Nick Davies, the writer of the original investigative story in July, said Monday that he had received new information from Scotland Yard to the effect that it was “no longer clear” who had deleted the messages, which gave rise to the false hope that 13-year-old Milly was still alive.
“The new evidence also confirmed almost everything I had reported in July of this year,” Davies said Monday night. “But one important element shifted; the police could no longer be sure exactly who had caused the particular deletions that led to that ‘false hope’ moment.”
Davies’ initial report, published in July, was received as universal fact, not least because News of the World investigator Glenn Mulcaire apologized for the result of his actions and appeared to accept responsibility for the deletions. News International did not contest the report, and Scotland Yard also confirmed the fact of the deletions to the Dowler family’s lawyer. The Guardian said it had a separate confirmation from Surrey police, the murder-investigation team.

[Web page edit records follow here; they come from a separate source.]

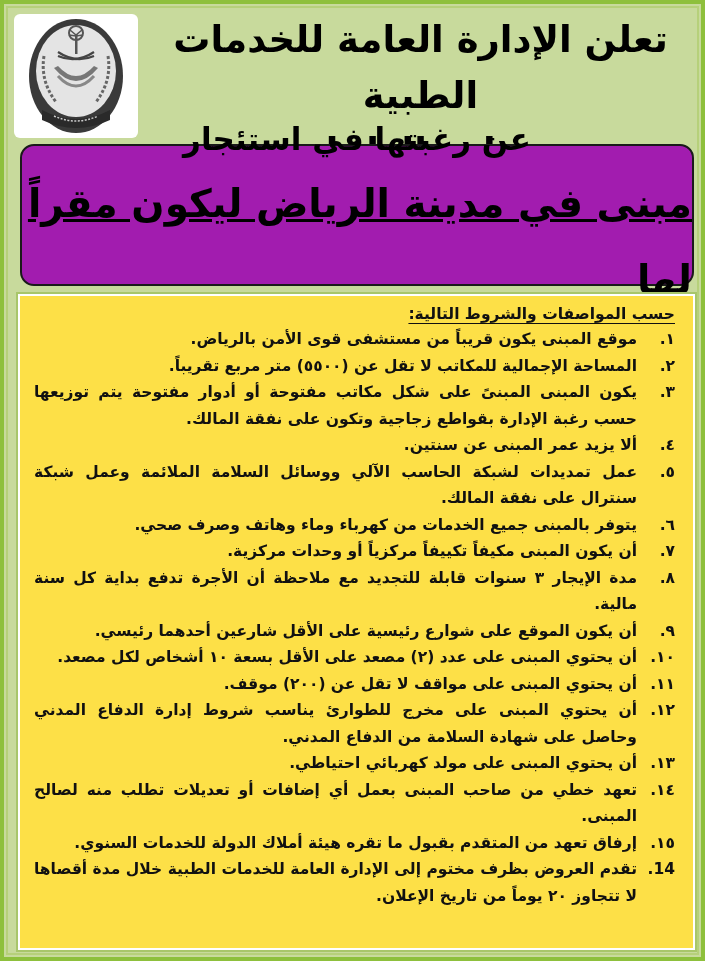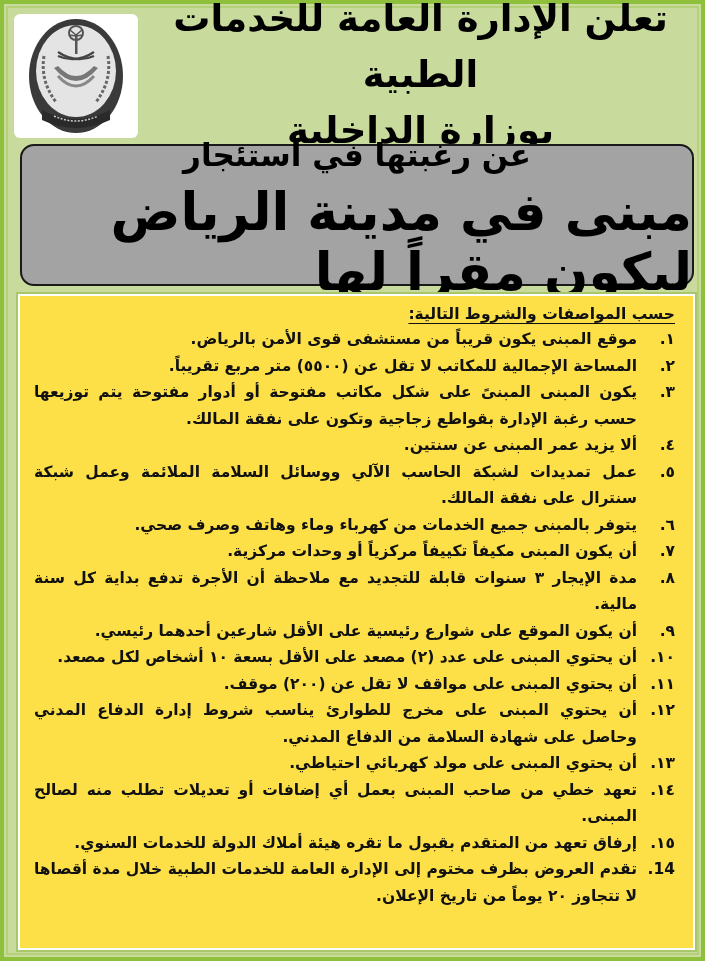--- a/index.html
+++ b/index.html
@@ -27,7 +27,7 @@
     .logo-card svg { width: 100px; height: 120px; }
     .title-block {
       position: absolute; left: 136px; top: 0; right: 8px; height: 126px;
-      display: flex; flex-direction: column; align-items: center; justify-content: center;
+      display: flex; flex-direction: column; align-items: center; 
       text-align: center;
     }
     .title-line-1 {

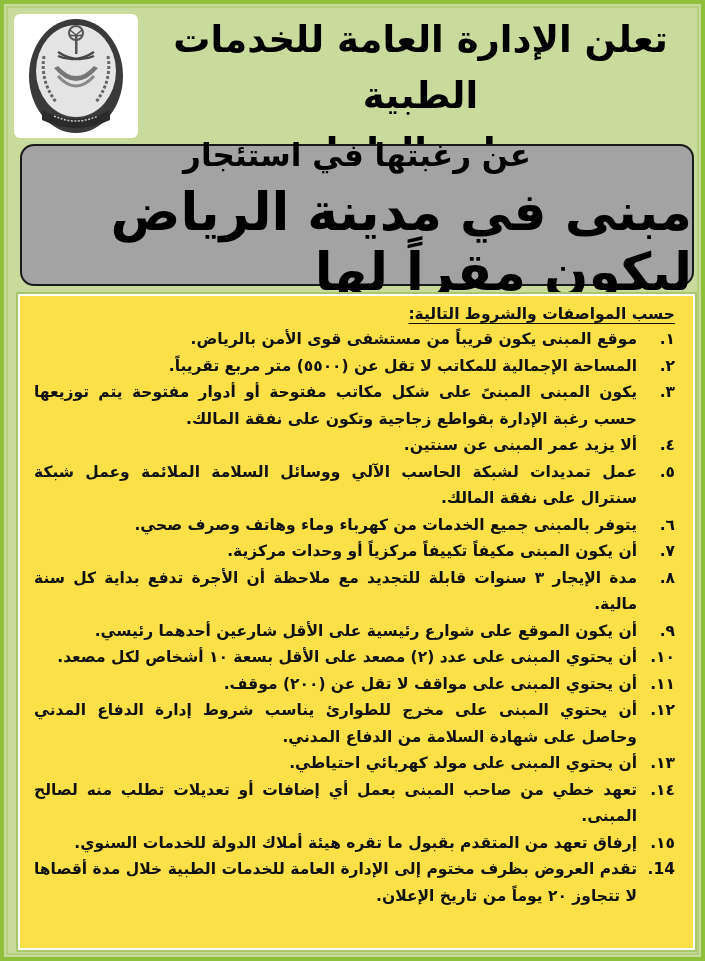--- a/index.html
+++ b/index.html
@@ -43,7 +43,7 @@
     .subject-box {
       position: absolute; left: 16px; top: 140px; width: 674px; height: 142px;
       border: 2px solid #1a1a1a; border-radius: 14px;
-      background: #a3a3a3;
+      background: #a21caf;
       display: flex; flex-direction: column; align-items: center; justify-content: center;
     }
     .subject-line-1 {

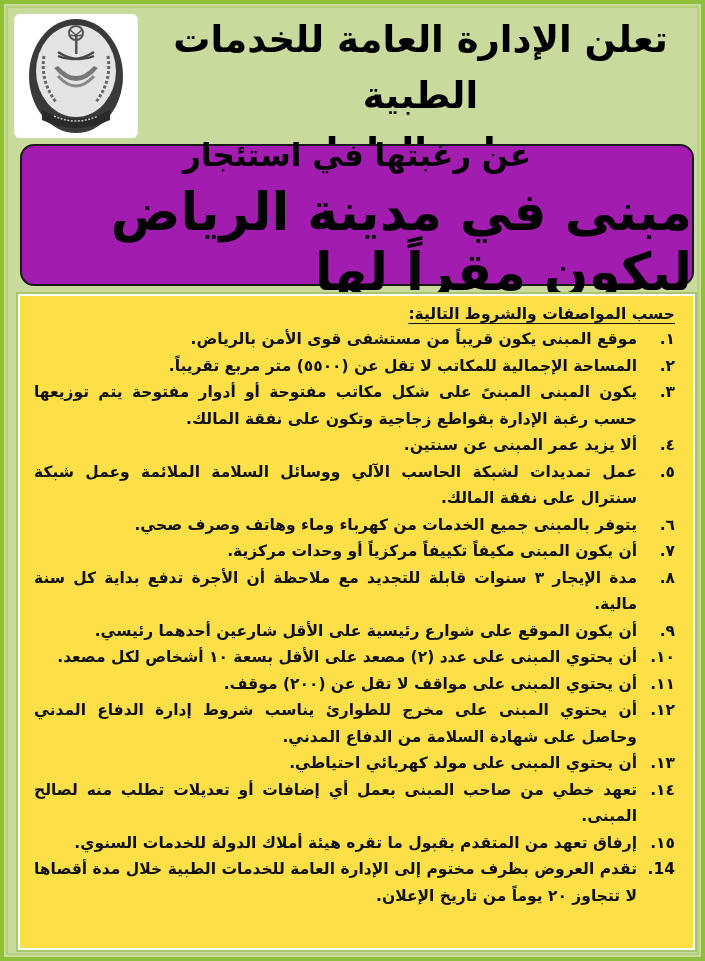--- a/index.html
+++ b/index.html
@@ -50,7 +50,7 @@
       font-weight: bold; font-size: 31px; line-height: 54px; color: #000;
     }
     .subject-line-2 {
-      font-weight: bold; font-size: 52px; line-height: 60px; color: #000;
+      font-weight: bold; font-size: 39px; line-height: 76px; color: #000; text-decoration: underline;
     }
 
     

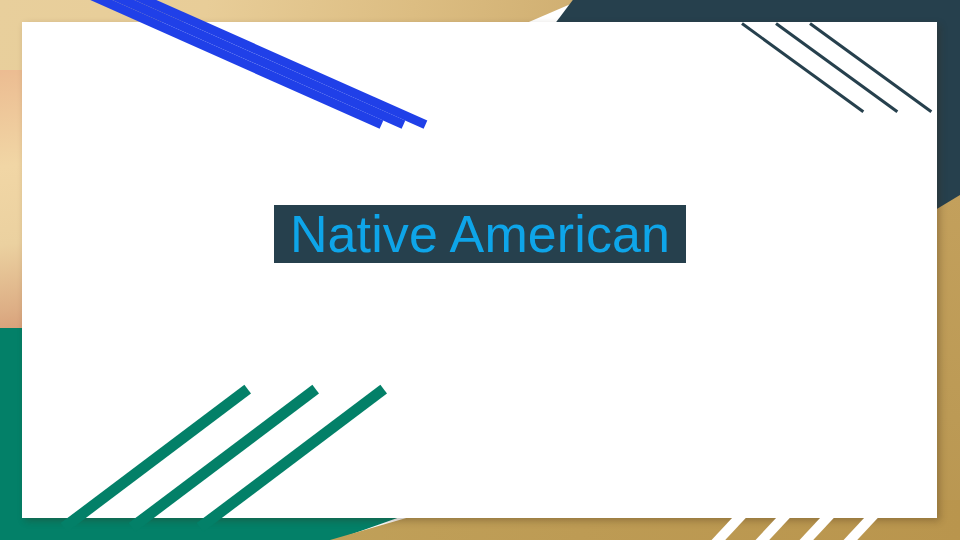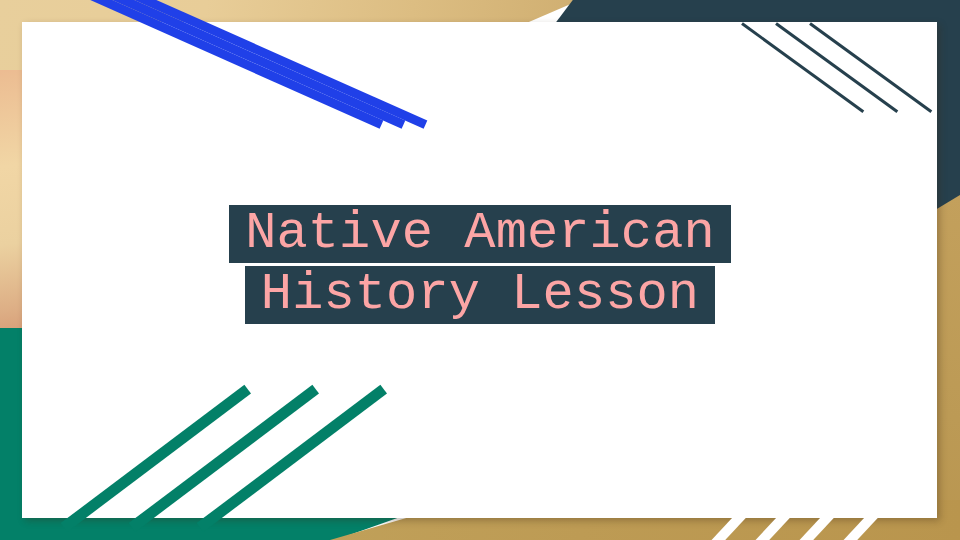--- a/index.html
+++ b/index.html
@@ -188,7 +188,7 @@
   }
   .title-line {
     display: inline-block;
-    color: #fca5a5;
+    color: #0ea5e9;
     background: #26404d;
     font-size: 52px;
     line-height: 58px;
@@ -196,7 +196,6 @@
     letter-spacing: 0.1px;
     padding: 0 16px;
     white-space: nowrap;
-    font-family: Liberation Mono, monospace;
   }
   .title-row { display: block; }
   .title-row + .title-row { margin-top: 3px; }

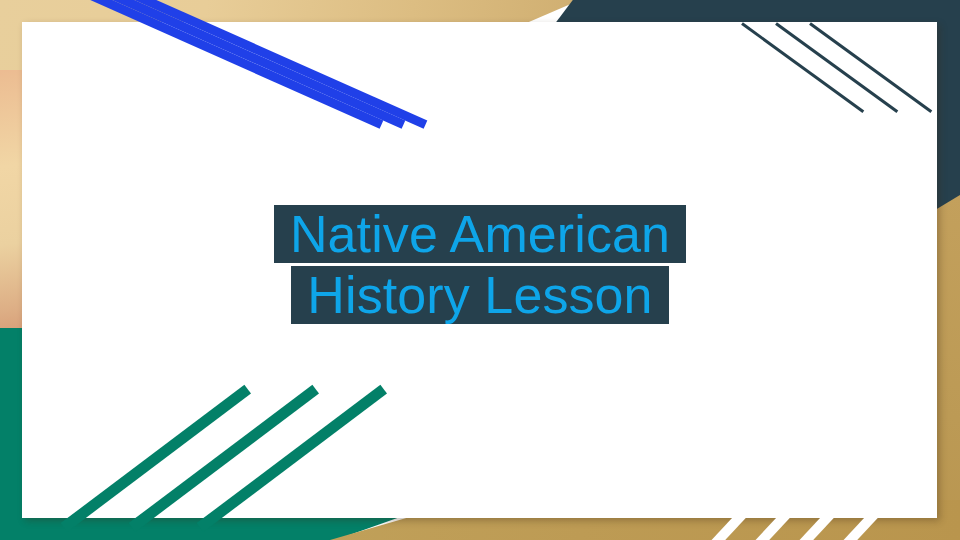--- a/index.html
+++ b/index.html
@@ -245,7 +245,6 @@
 
   <div class="title-block">
     <span class="title-row"><span class="title-line">Native American</span></span>
-    <span class="title-row"><span class="title-line">History Lesson</span></span>
   </div>
 
 </div>

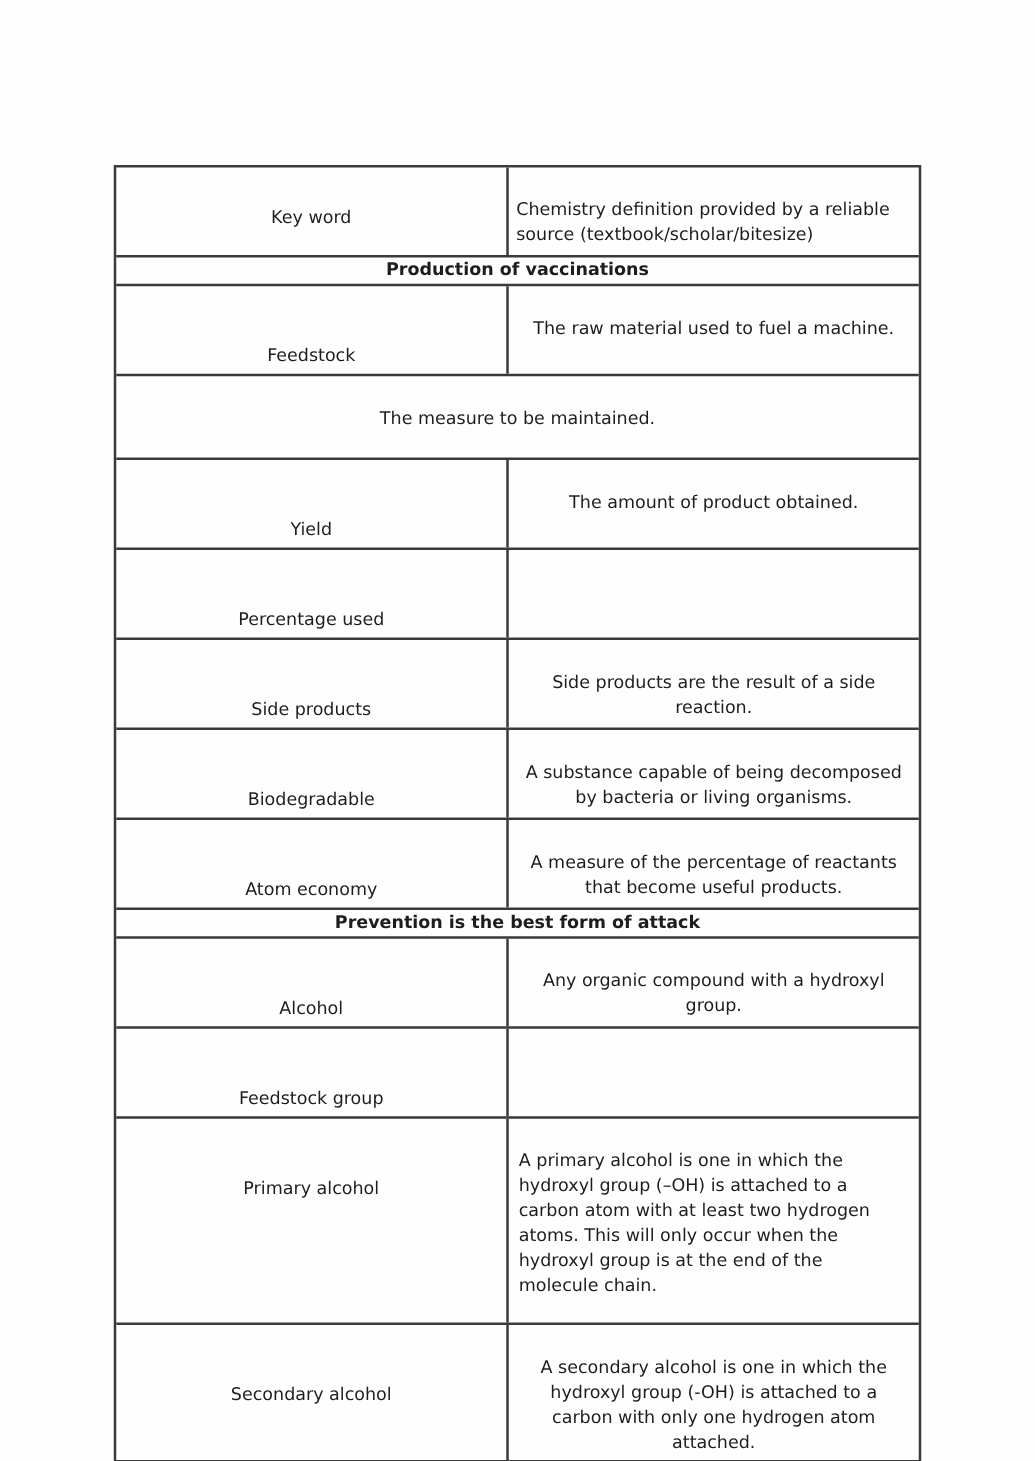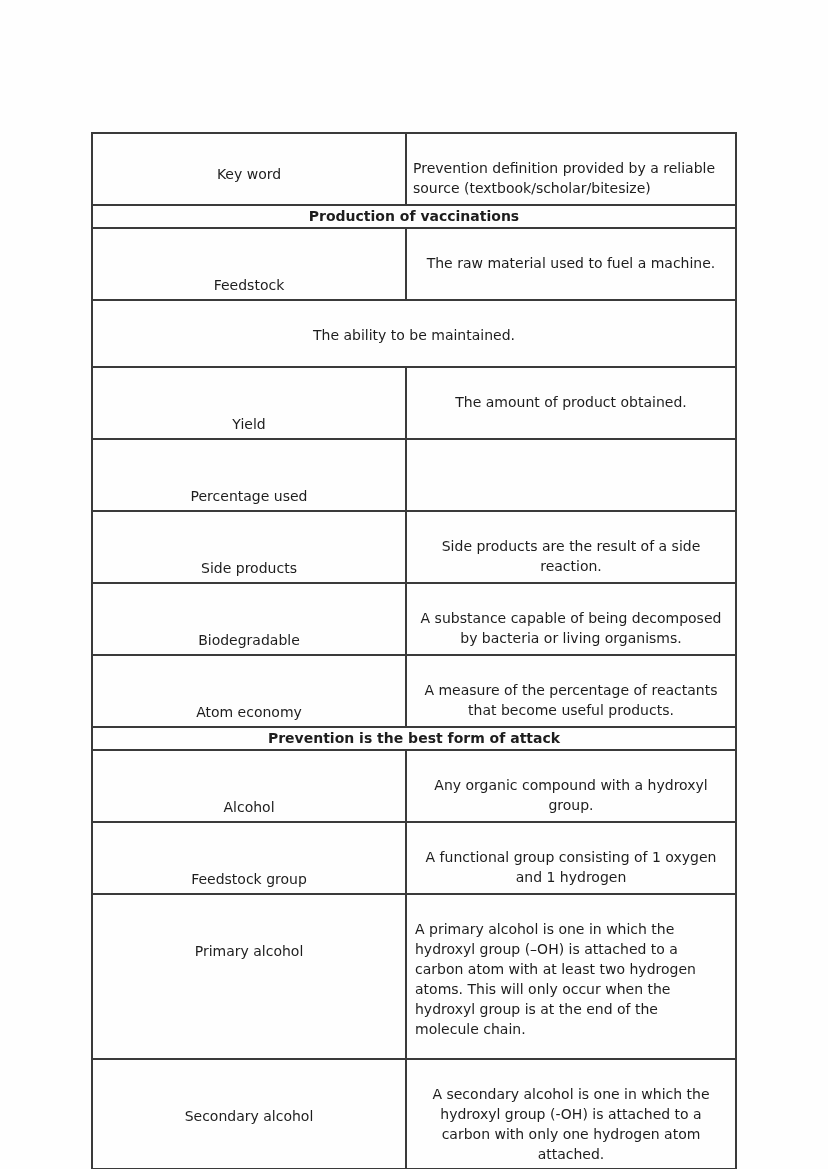--- a/index.html
+++ b/index.html
@@ -83,7 +83,7 @@
         <span>Key word</span>
       </div>
       <div class="cell def">
-        <span>Prevention definition provided by a reliable
+        <span>Chemistry definition provided by a reliable
 source (textbook/scholar/bitesize)</span>
       </div>
     </div>

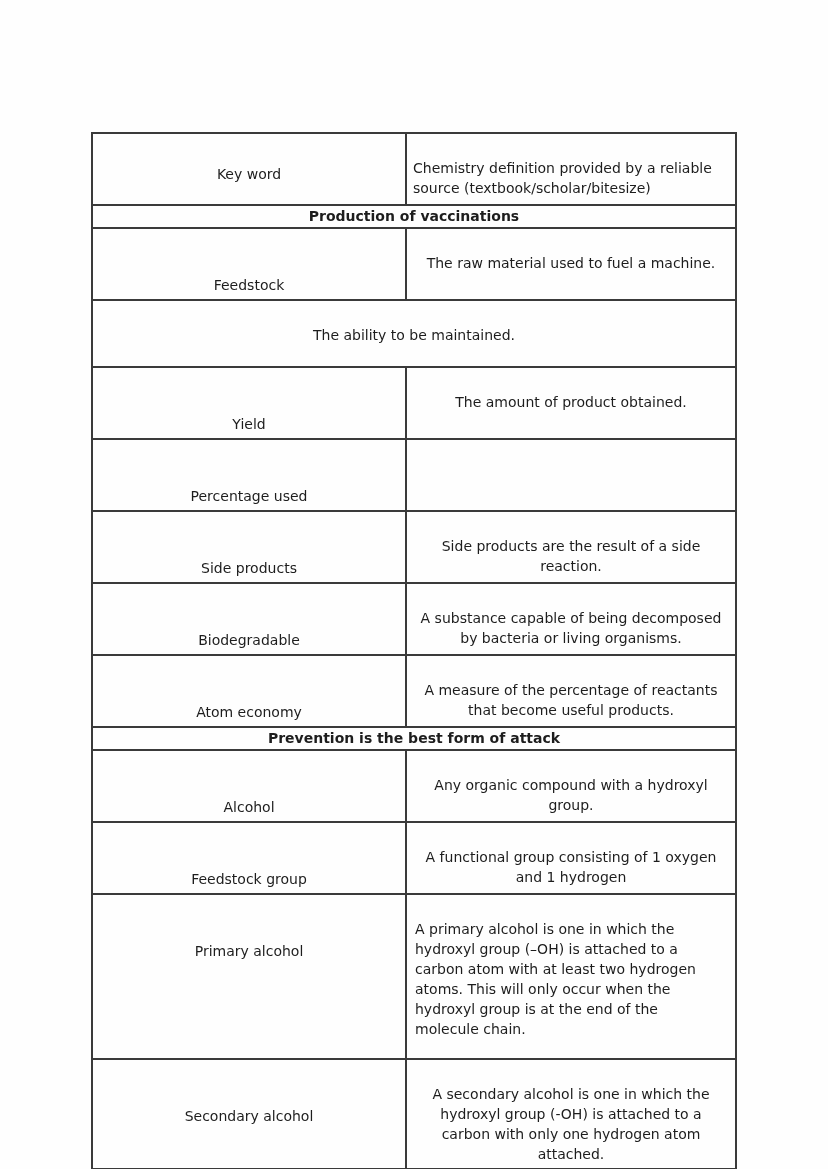--- a/index.html
+++ b/index.html
@@ -103,7 +103,7 @@
 
   <div class="trow data-row" data-row-key="sustainability">
     <div class="cell def">
-      <span>The ability to be maintained.</span>
+      <span>The measure to be maintained.</span>
     </div>
   </div>
 

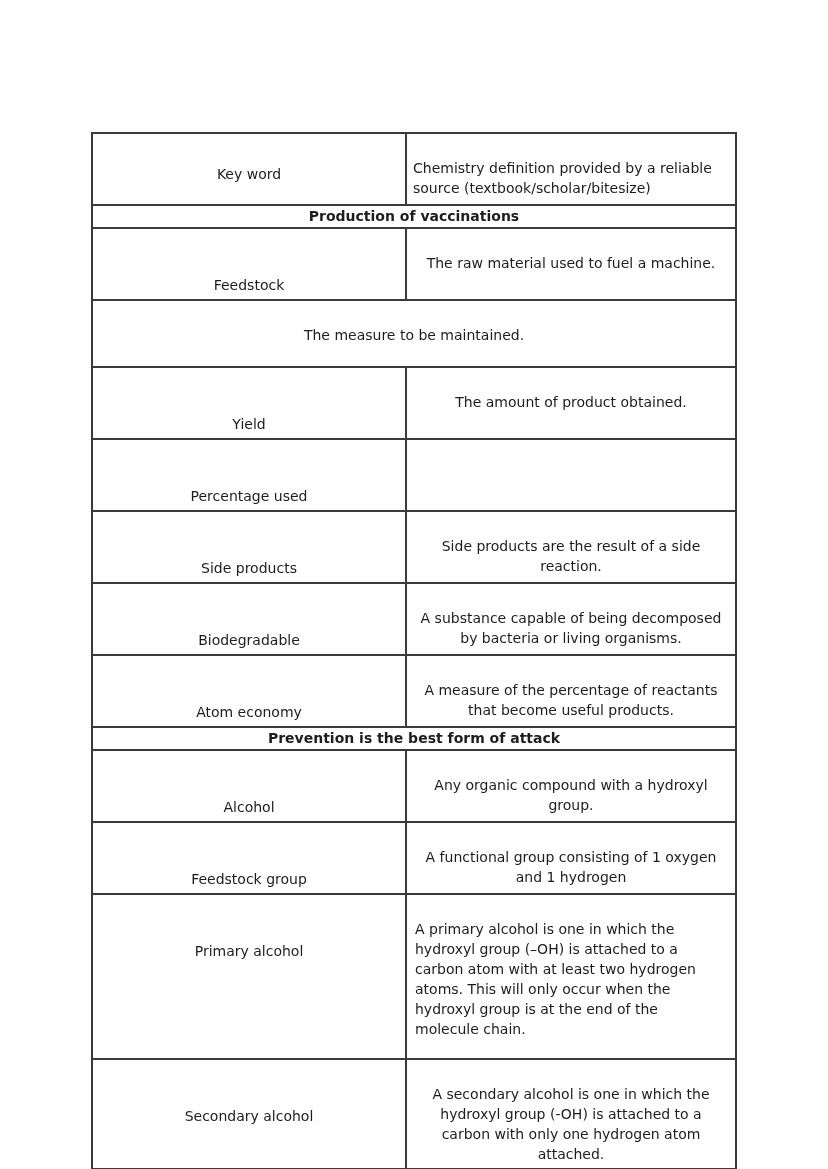--- a/index.html
+++ b/index.html
@@ -170,10 +170,6 @@
     <div class="cell key">
       <span>Feedstock group</span>
     </div>
-    <div class="cell def">
-      <span>A functional group consisting of 1 oxygen
-and 1 hydrogen</span>
-    </div>
   </div>
 
   <div class="trow data-row def-left" data-row-key="primary-alcohol">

In July, Davies wrote a bombshell story in The Guardian, saying that the deletion of messages had given the teenager’s family false hope that she was alive, a story that had an immediate impact.
“The messages were deleted by journalists in the first few days after Milly’s disappearance in order to free up space for more messages. As a result, relatives of Milly concluded that she might be alive,” Davies wrote July 4.
By July 7, the political firestorm and wave of public revulsion was so great that Rupert Murdoch felt he had no choice but to allow James Murdoch to announce that the 168-year-old paper would be closed as even longtime advertisers moved to shun the publication.
The new disclosures are a huge embarrassment for The Guardian, not least because many believe that News of the World’s 200-plus staff may have kept their jobs if the report had not been so concrete.
Rupert Murdoch later paid $3.2 million in damages to the Dowler family and publicly apologized for the “abhorrent” actions of his newspaper. The catastrophe also cost the jobs of two of his most favored executives, Dow Jones boss Les Hinton and News International CEO Rebekah Brooks.
A group of former staff have already come out calling on The Guardian to apologize formally, which the paper has not yet done.
In fact, The Guardian has come out fighting, with Davies insisting that despite the clarification, the revelations about the News of the World have largely proved correct, including conclusive evidence that journalists on the paper had hacked not only Dowler’s phone but the phones of several hundred others.
Mark Lewis, the Dowler family’s lawyer, who himself was put under surveillance by News International, said it was “too early to say” that the paper had not been responsible for the deletions, suggesting that Mulcaire or others could have triggered the deletions simply by listening to the messages on the phone, which were automatically deleted 72 hours after they were listened to.